### EXERCISE DIRECTIONS
Below are several records. Retype exactly those lines running from the one with "height: 30px ->" through the one with "text: 2.70 ->", end lines included, and no others.

### DATA PROVIDED

***

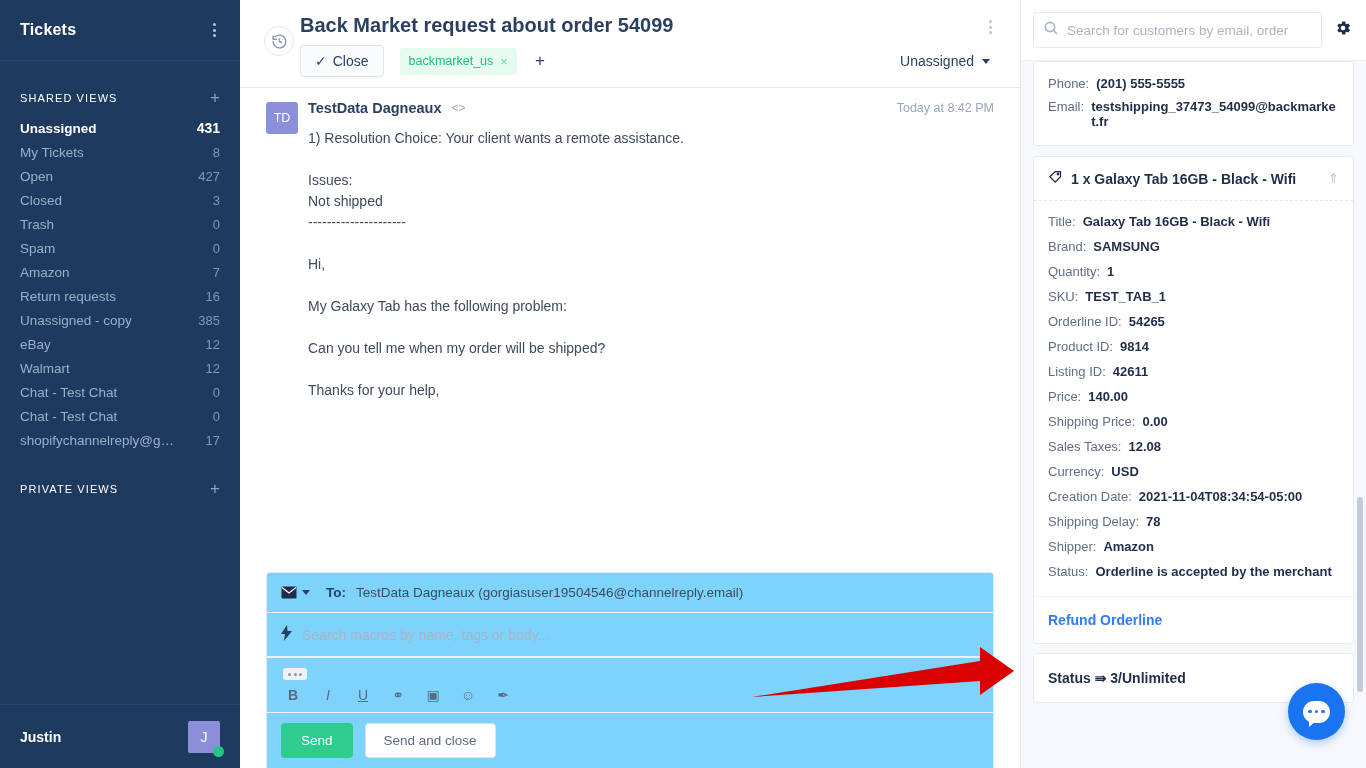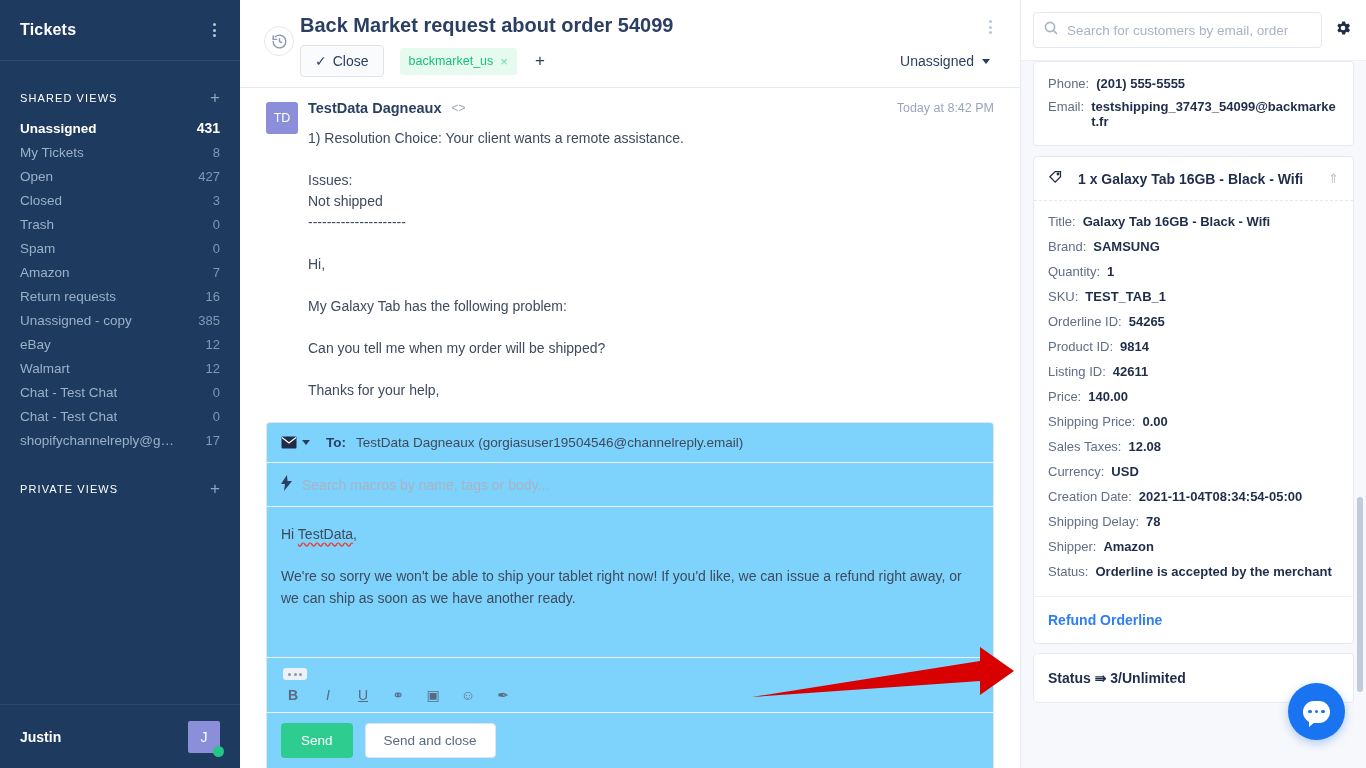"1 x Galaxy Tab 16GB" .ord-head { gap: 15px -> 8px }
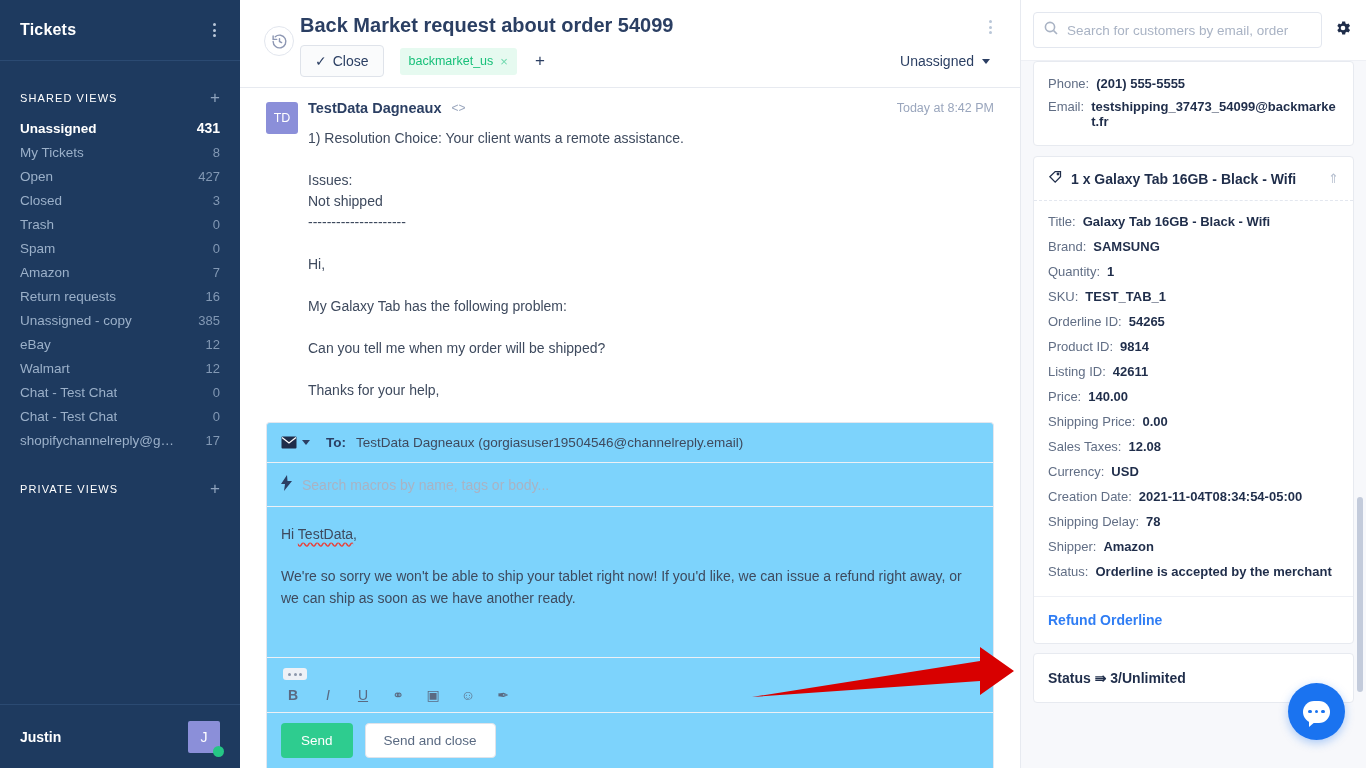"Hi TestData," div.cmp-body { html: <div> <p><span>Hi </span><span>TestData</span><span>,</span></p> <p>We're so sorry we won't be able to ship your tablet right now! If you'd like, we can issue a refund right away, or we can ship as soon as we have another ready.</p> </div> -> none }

***

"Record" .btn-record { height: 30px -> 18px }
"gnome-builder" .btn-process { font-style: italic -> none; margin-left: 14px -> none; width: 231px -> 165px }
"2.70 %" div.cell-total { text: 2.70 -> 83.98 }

***

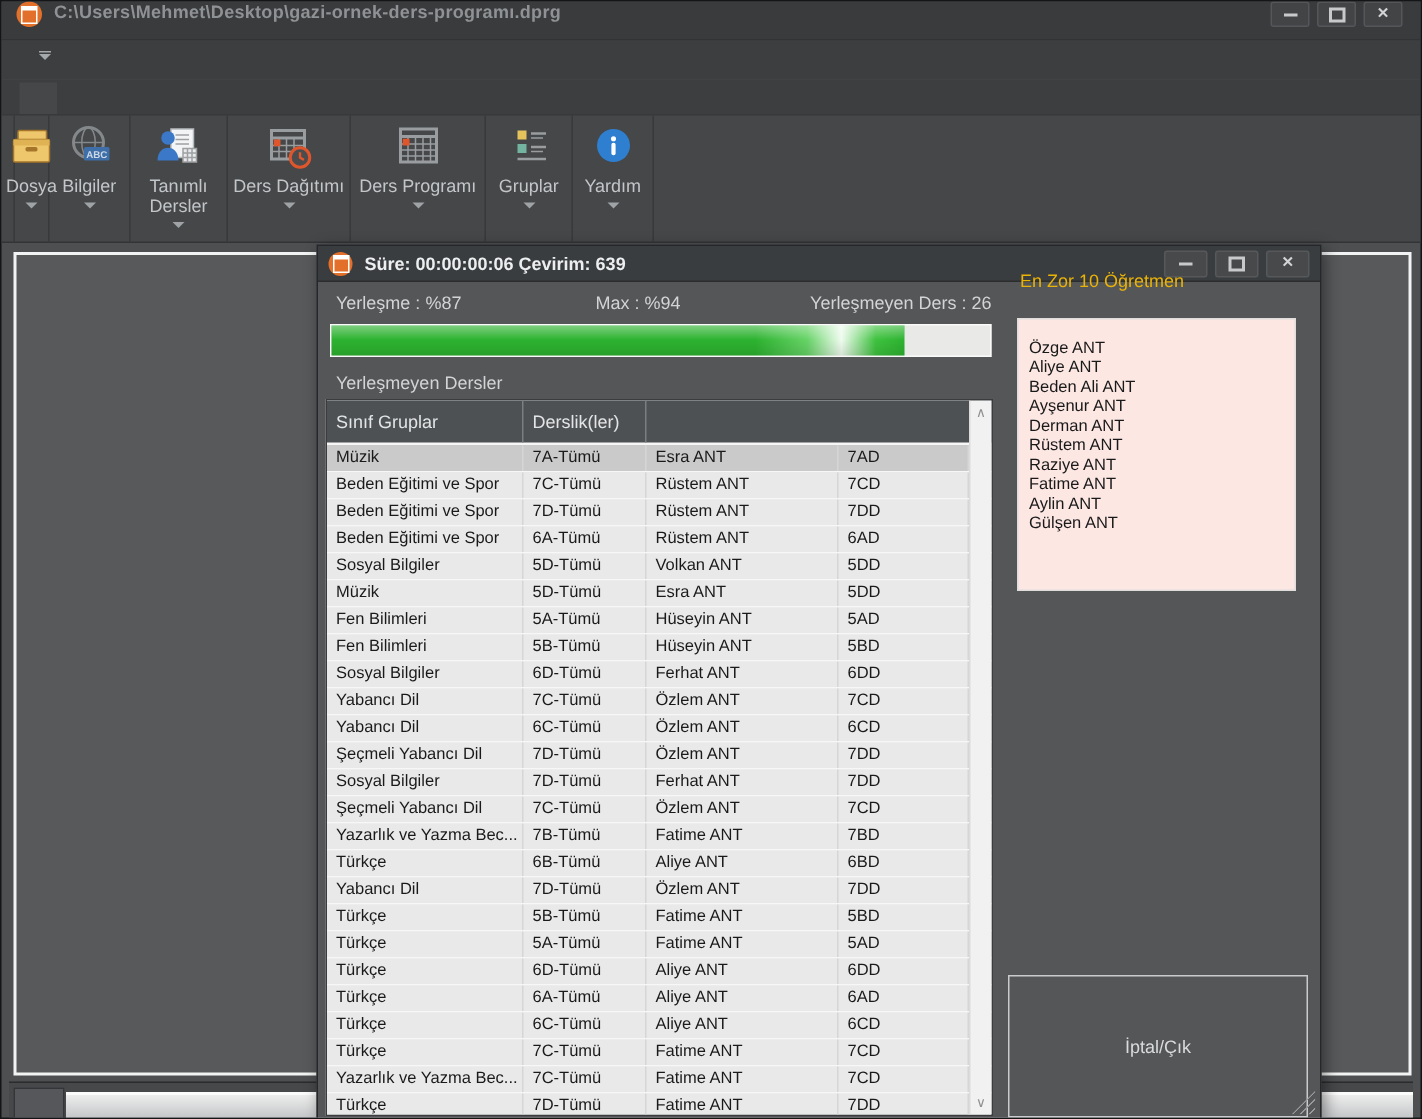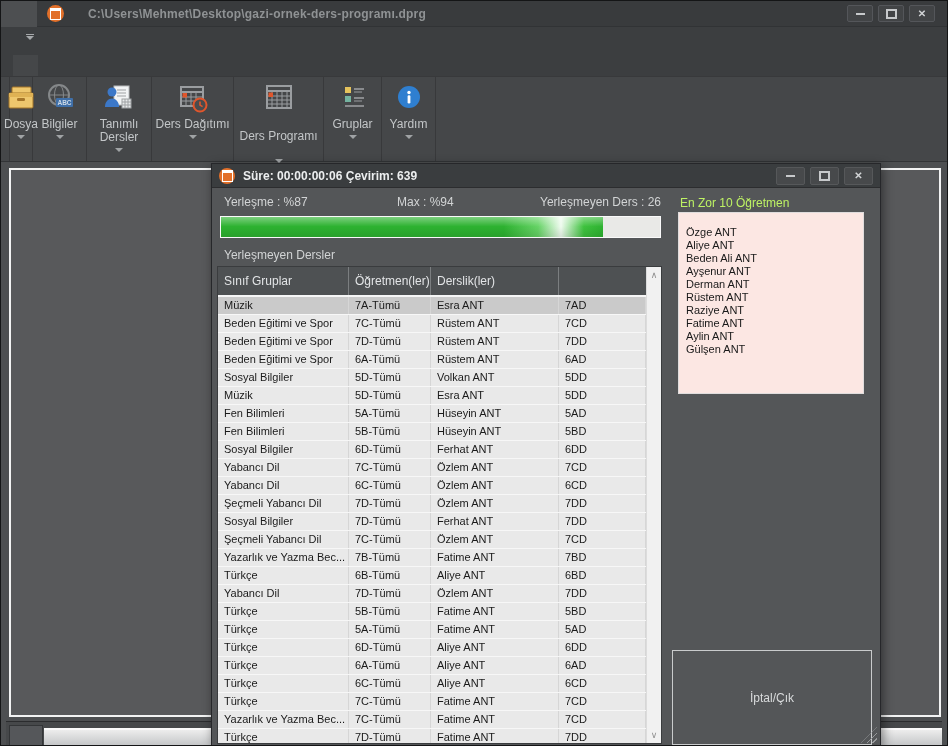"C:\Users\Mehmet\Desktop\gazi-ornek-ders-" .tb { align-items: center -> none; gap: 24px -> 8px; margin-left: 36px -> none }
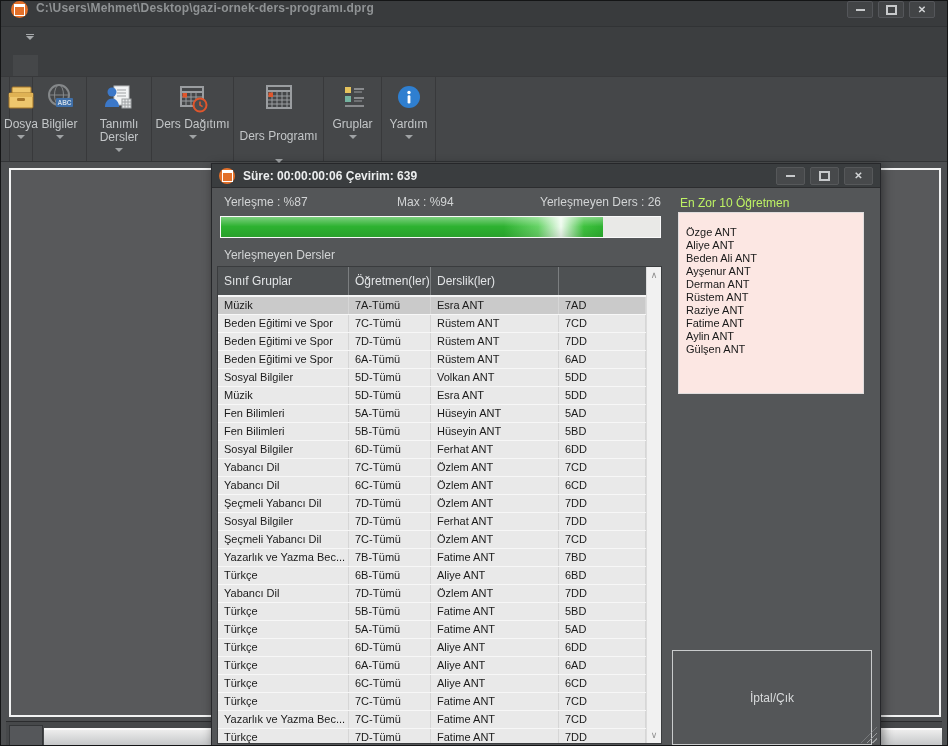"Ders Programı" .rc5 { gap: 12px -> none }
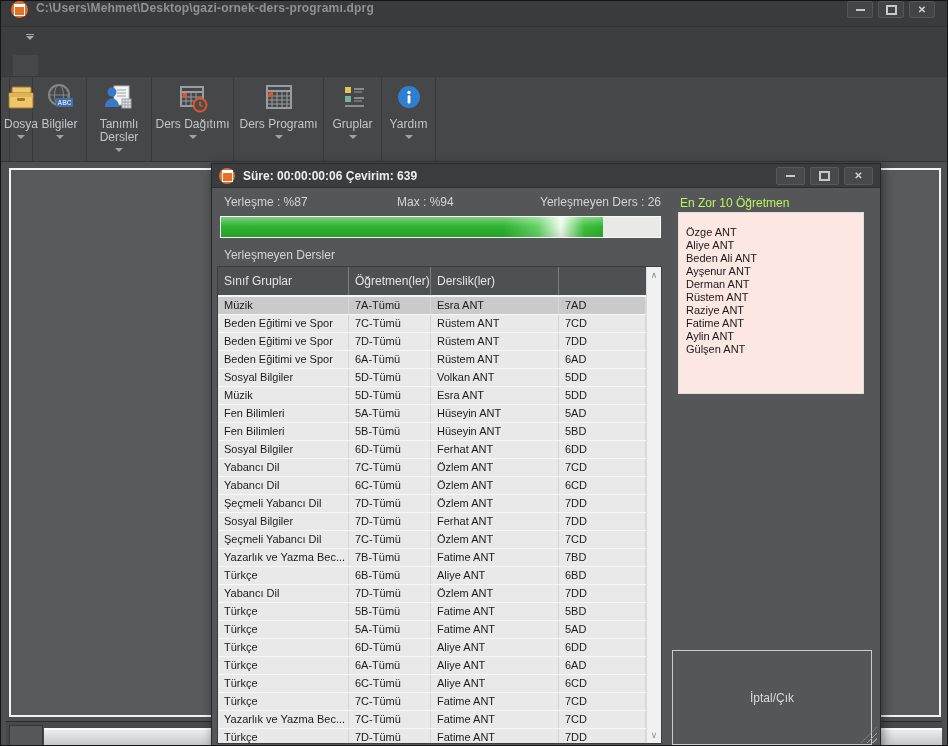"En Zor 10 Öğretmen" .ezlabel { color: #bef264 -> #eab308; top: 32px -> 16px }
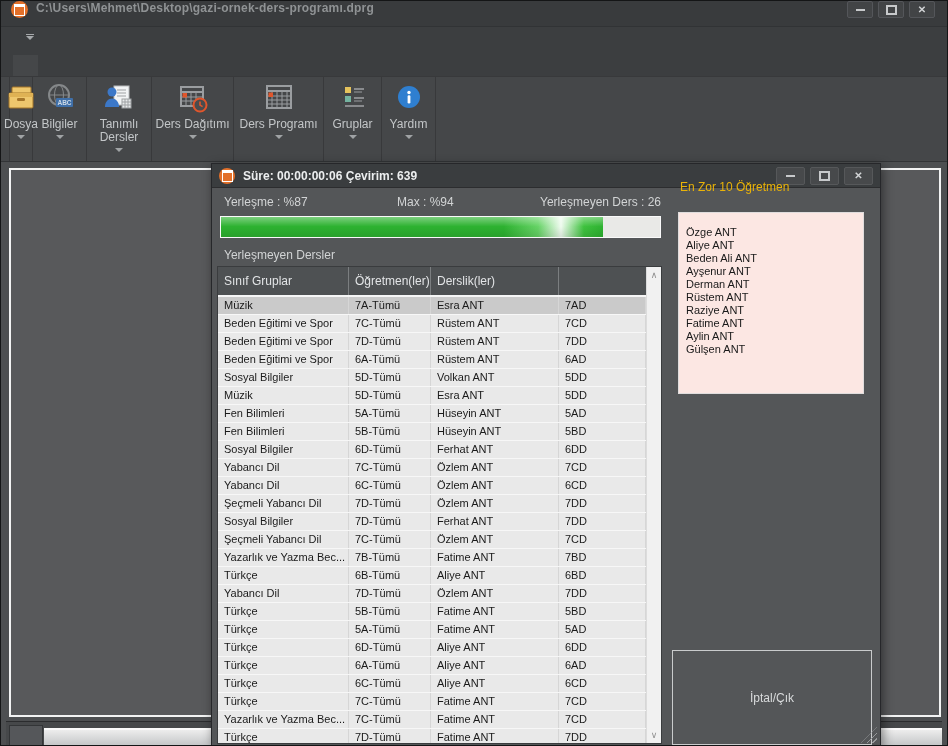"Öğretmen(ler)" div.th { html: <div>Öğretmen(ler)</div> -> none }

***

### OUTPUT BELOW
"Record" .btn-record { height: 30px -> 18px }
"gnome-builder" .btn-process { font-style: italic -> none; margin-left: 14px -> none; width: 231px -> 165px }
"2.70 %" div.cell-total { text: 2.70 -> 83.98 }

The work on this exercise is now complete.